I slid up between her thighs. She wrapped her legs around my waist and used them to pull me closer until I entered her and she groaned and muttered some more things in French. For the next half-eternity, we moved as one, sweating and panting in spite of the cool night, rolling this way and that, laughing and saying each other’s name over and over because it was the one thing we both knew the other would understand.

I generally don’t get quite that explicit in my books and short stories, but this one seemed to call for it. The story takes place during World War I and, with death and danger everywhere and no certainly either main character would survive, I thought it was important for them to display strong passions in the midst of the turmoil of war. I felt like I would have been cheating the story, and the reader, if I had chosen to fade to black. Besides, the young lady is French and the hero had been a Texas Ranger (no, not the ball team) and was now a pursuit pilot.

Some writers seem determined to find a middle ground and use a string of euphemisms to describe sexual encounters. Most of the time, I think the story and the reader is better served by the fade-to-black approach if the writer doesn’t want to provide the specifics. If you choose the second approach above, you can decide how much detail is important to the story and character development and where to draw the curtain — perhaps being clear and straightforward up to a point short of actual sexual contact…and then ending the scene.

Whatever you do, don’t cheat your reader or the emotional impact of the story.

I’m sure other writers have other opinions on how to handle such sweaty encounters. What’s yours?


Once a Knight is available now in the Amazon Kindle Store and will be available soon in trade paperback and as an ePub (on Apple’s iBookstore, B&N’s eBookstore, Kobo Books, and other eBook retailers). If you’d like to pre-order an autographed print edition (available for shipping within two weeks), send me an email at WShiel(at)SlipdownMountain(dot)com (the price will be $15 including shipping and, if you’re in Michigan, sales tax).

There are only two sex scenes, but many realistic air combat sequences!

I also posted the first two chapters on my Cessna Warbirds blog:

Chapter One
Chapter Two

5 Comments

Filed under fiction, writing

5 Responses to Sex in Writing

  1. Well put: if it adds to story and character development…
    I want to liken this to Twain’s remark about adjectives – ‘If you can omit it, omit it.’ But as in your example it can serve the story well. Ayn Rand did this remarkably well in Atlas Shrugged (in my humble opinion).

    • I take much the same view of violence in writing — a little goes a long way. However, some books require much more violence than others. Once a Knight is a novel about war, so violence is unavoidable. My other historical novel, Devil in the North Woods, is set in the midst of the largest wildfire in modern Michigan history and a degree of death and gore was also unavoidable.

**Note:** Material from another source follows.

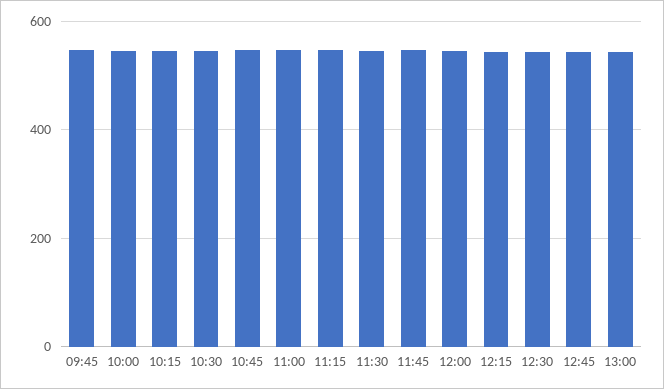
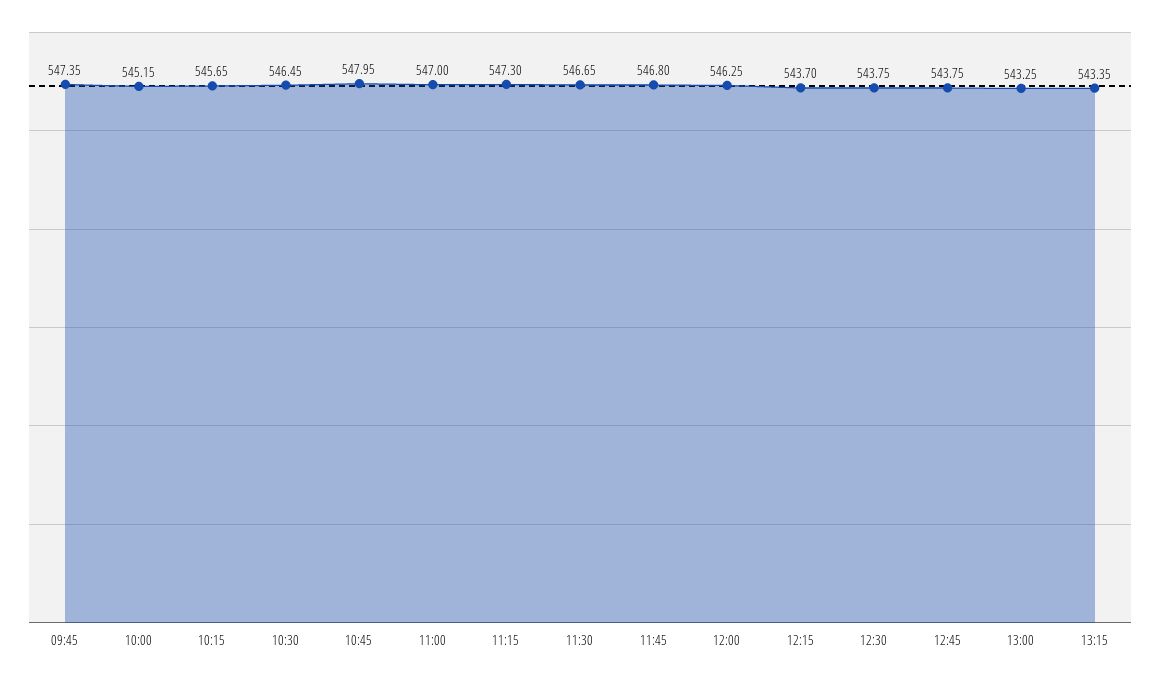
13:15: none -> 543.35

  2. I prefer the fade to black. Writing for YA, I didn’t want details – and I didn’t want to write goofy metaphors. I either ended the scene, or in a couple instances I briefly described feelings during the moment before picking back up in detail after the scene ended.

    • And that’s where knowing your audience comes into the equation. You cannot possibly write a book for everybody and expect it to be successful, because somebody’s always going to want more — or less — or certain aspects and content. So you have to target what you write, and how you write it, to your audience and what your book’s story truly requires.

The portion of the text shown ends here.